Keywords: Health Related Quality of Life, Health Status, Self-Efficacy, Asthma Control

Background: Training individuals with chronic disease such as asthma focus primarily on improving their physical functionality.Less attention has been paid to mental functions such as self-efficacy. Self-efficacy, defined as a judgment of one¡¯s ability to organize and execute given types of performances is considered as important as physical ability in influencing decisions to engage in various activities. Identifying potential drivers of self-efficacy provides a strong rationale for evaluating and targeting self-efficacy in long term asthma control.

Objective: To estimate the extent to which patient reported outcomes (PROs) such as Asthma related quality of life (MAQLQ score), beliefs about medications (BMQ score), perceived health state (EQ9) as well as the predictors based on the International Classification of Functioning (ICF) model for empowerment, such as socio demographic characteristics {Gender, Socio Economic Status (SES), employment status (ES), social support (marital status)} and other clinical variables, such as, mental health (neurotic disorder as obtained from ICD9 code) predict perceived self-efficacy over a period of one year in a populations of asthma patients in primary care.

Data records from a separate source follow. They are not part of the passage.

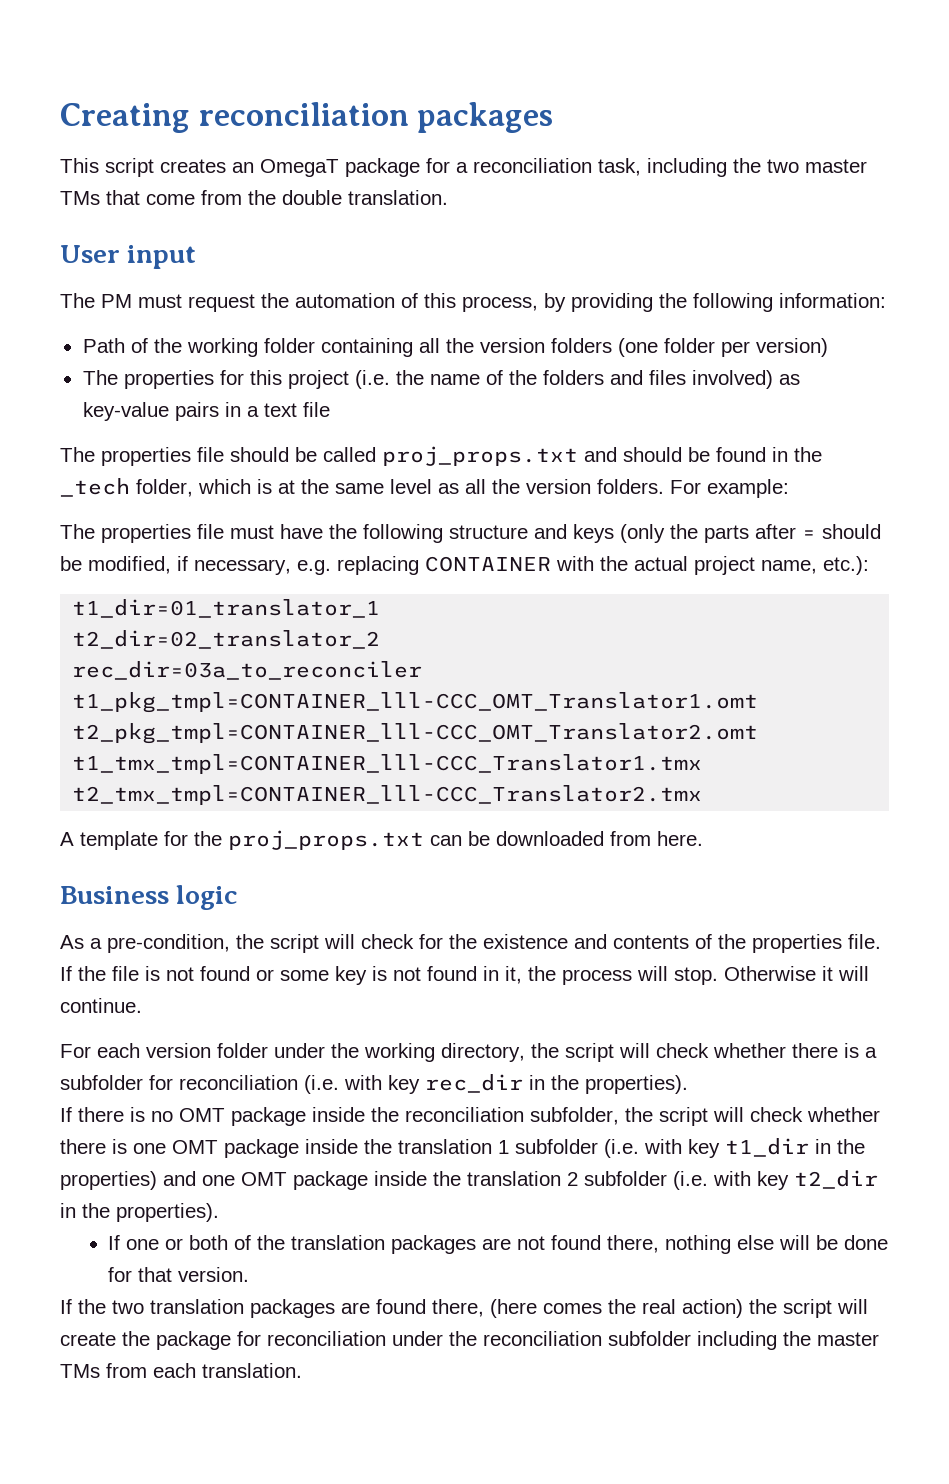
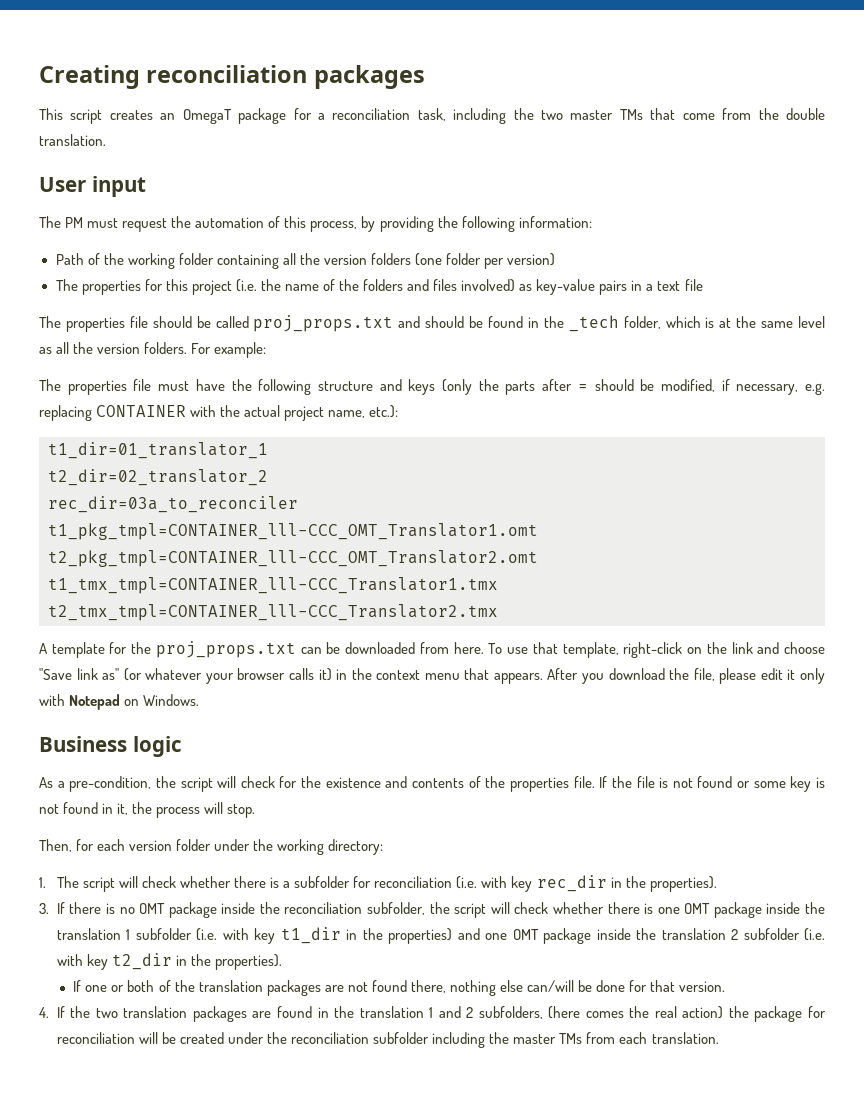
(703, 838) none -> [488,642,825,658] [39,668,826,684] [39,694,200,710] To use that template, right-click on the link and choose "Save link as" (or whatever your browser calls it) in the context menu that appears. After you download the file, please edit it only with Notepad on Windows.
[724,966,869,981] [60,998,142,1013] [60,1044,91,1058] Otherwise it will continue. // For -> [39,839,95,852] // Then, for
[441,1043,559,1062] directory, the -> [328,839,384,855] [39,876,79,888] directory: // 1. The
(688, 1084) none -> [39,903,49,914] 3.
[779,1235,811,1250] will -> [527,980,575,992] can/will
(250, 1274) none -> [39,1007,49,1018] 4.
[432,1299,484,1317] there, -> [317,1006,543,1019] in the translation 1 and 2 subfolders,
[783,1299,868,1318] [60,1331,386,1350] script will create the package for reconciliation -> [754,1006,826,1022] [56,1032,224,1044] package for reconciliation will be created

Design & Methods: The current study is a secondary analysis of data from an observational study that examined health outcomes of asthma among participants recruited from primary care clinics at two different time points which were one year apart. The patients completed the following questionnaires at both the time points: Asthma Control Test Scale (ACT), Mini-Asthma Quality of Life Questionnaire (M-AQLQ), Asthma Self Efficacy scale (ASES), and the EQ-5D visual analog scale of perceived health status (EQ). Path analysis, based on the Wilson & Cleary and ICF models and/or regression models , were used to estimate the predictors of self efficacy.

Conclusion: Identifying key predictors of slef-efficacy will help the care team tailor patient specific interventions that will allow individuals to optimally manage their asthma, to prevent exacerbation, to prevent other respiratory-related chronic disease, and to maximize quality of life.